While the economic and employment benefits of the mining industry are well documented, potentially negative aspects of mining industry employment are less clearly understood. Mining workers may—due to the often arduous conditions, geographic remoteness, and long working rosters associated with many types of mining—experience a range of social, physical, and emotional challenges and stressors. In popular debates and lay press, it is increasingly claimed that mining—as an occupation—may be associated with a heightened risk of suicide (e.g., Bainbridge, 2012; Sundstrom, 2012; Turner, 2011).
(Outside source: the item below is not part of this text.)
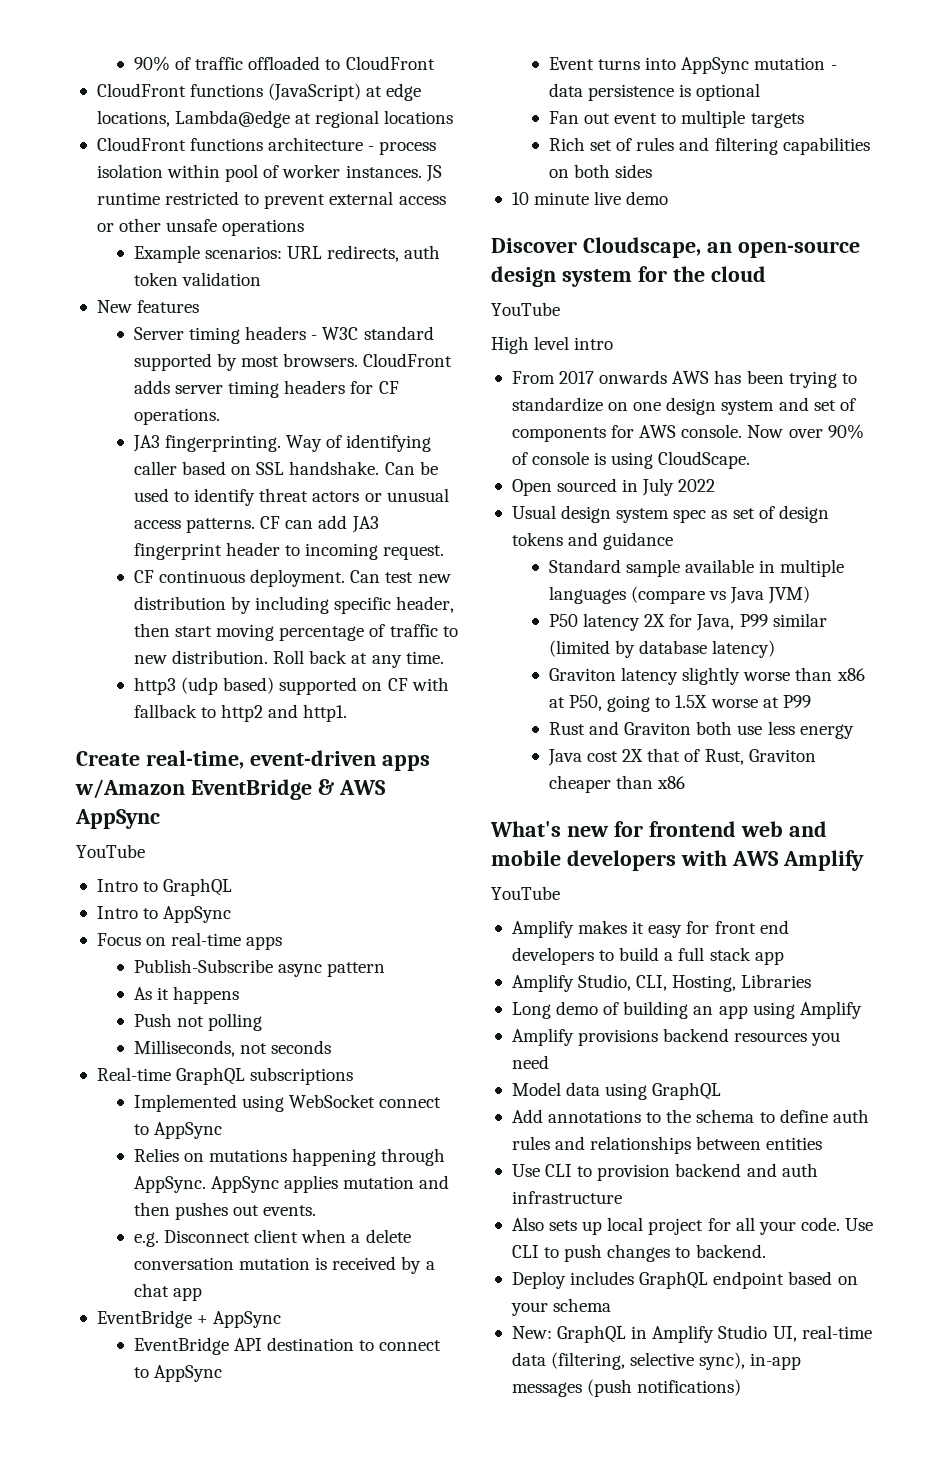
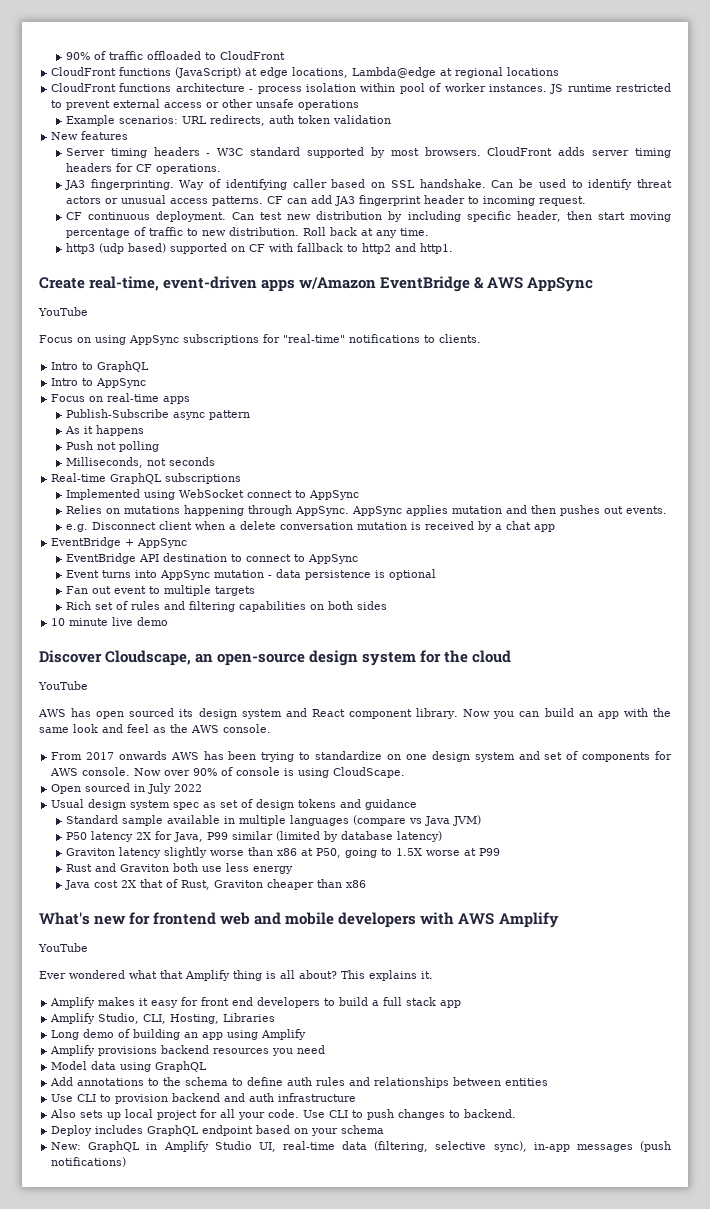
(145, 851) none -> [39,334,481,345] // Focus on using AppSync subscriptions for "real-time" notifications to clients.
[491,336,614,354] High level intro -> [38,708,671,719] [39,724,271,733] AWS has open sourced its design system and React component library. Now you can build an app with the same look and feel as the AWS console.
(560, 893) none -> [39,970,433,981] // Ever wondered what that Amplify thing is all about? This explains it.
International studies and the very limited amount of existing evidence from Australia are discussed below and indicate that the possible connection between employment in mining and suicide is worth deeper examination. However, it is important to adopt a cautious approach given that the small number of Australian studies into miners’ wellbeing have typically been qualitative and have not included comparative or control groups.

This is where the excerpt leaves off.